[Edit difference data]
--- START ---

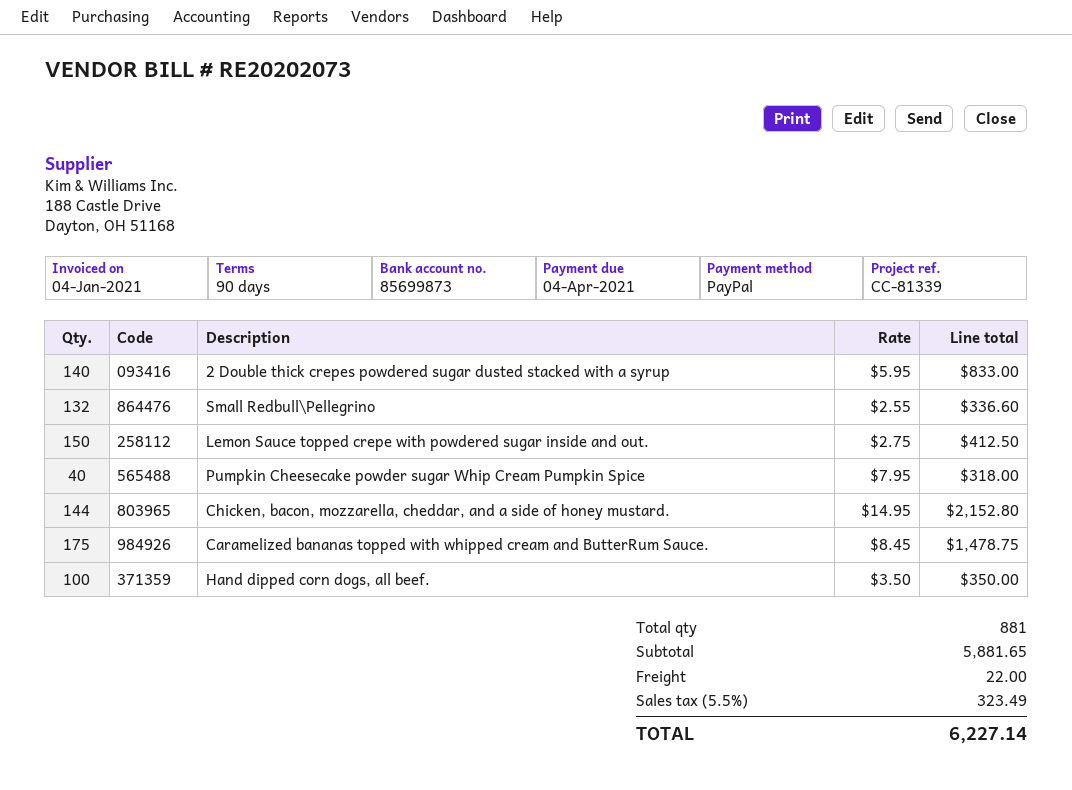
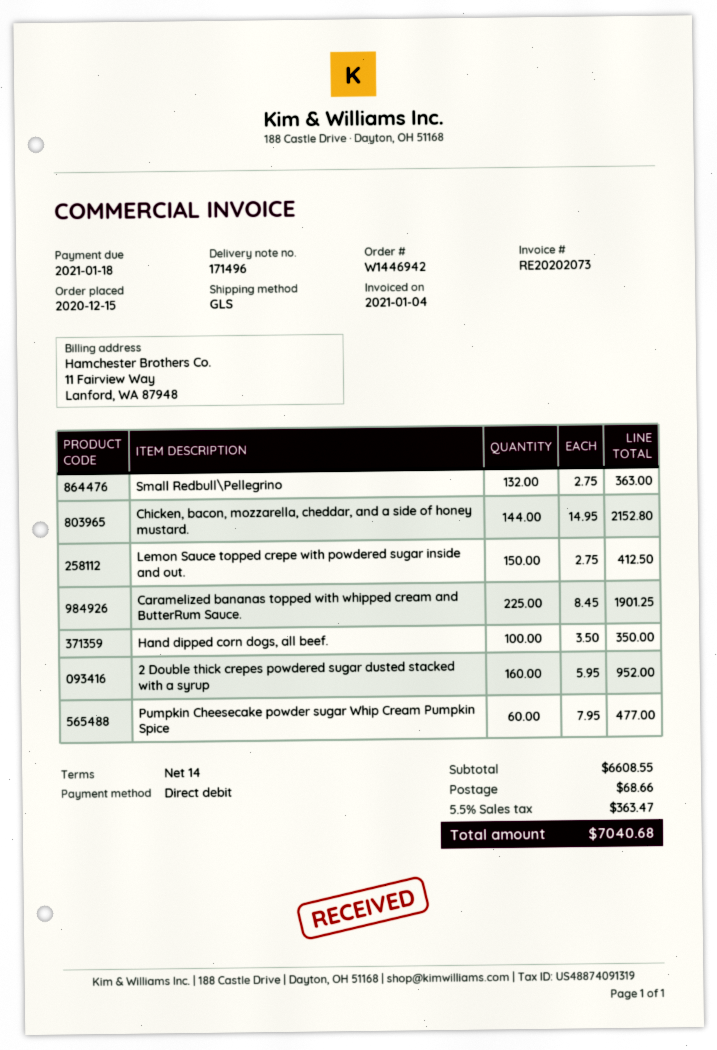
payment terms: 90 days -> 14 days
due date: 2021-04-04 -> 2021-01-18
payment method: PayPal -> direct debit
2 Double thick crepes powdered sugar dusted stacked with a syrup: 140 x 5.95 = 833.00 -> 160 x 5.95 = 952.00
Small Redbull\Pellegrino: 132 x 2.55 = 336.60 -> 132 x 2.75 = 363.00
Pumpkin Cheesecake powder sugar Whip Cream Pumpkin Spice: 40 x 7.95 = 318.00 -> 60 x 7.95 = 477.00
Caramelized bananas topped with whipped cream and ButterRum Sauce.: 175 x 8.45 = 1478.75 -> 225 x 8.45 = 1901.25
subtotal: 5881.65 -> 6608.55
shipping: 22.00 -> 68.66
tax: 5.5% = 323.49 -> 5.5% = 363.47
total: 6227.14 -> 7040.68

--- END ---

Action item
Without the pictures, write out every entry exactly as it appears.

Output below
payment terms: 90 days -> 14 days
due date: 2021-04-04 -> 2021-01-18
payment method: PayPal -> direct debit
2 Double thick crepes powdered sugar dusted stacked with a syrup: 140 x 5.95 = 833.00 -> 160 x 5.95 = 952.00
Small Redbull\Pellegrino: 132 x 2.55 = 336.60 -> 132 x 2.75 = 363.00
Pumpkin Cheesecake powder sugar Whip Cream Pumpkin Spice: 40 x 7.95 = 318.00 -> 60 x 7.95 = 477.00
Caramelized bananas topped with whipped cream and ButterRum Sauce.: 175 x 8.45 = 1478.75 -> 225 x 8.45 = 1901.25
subtotal: 5881.65 -> 6608.55
shipping: 22.00 -> 68.66
tax: 5.5% = 323.49 -> 5.5% = 363.47
total: 6227.14 -> 7040.68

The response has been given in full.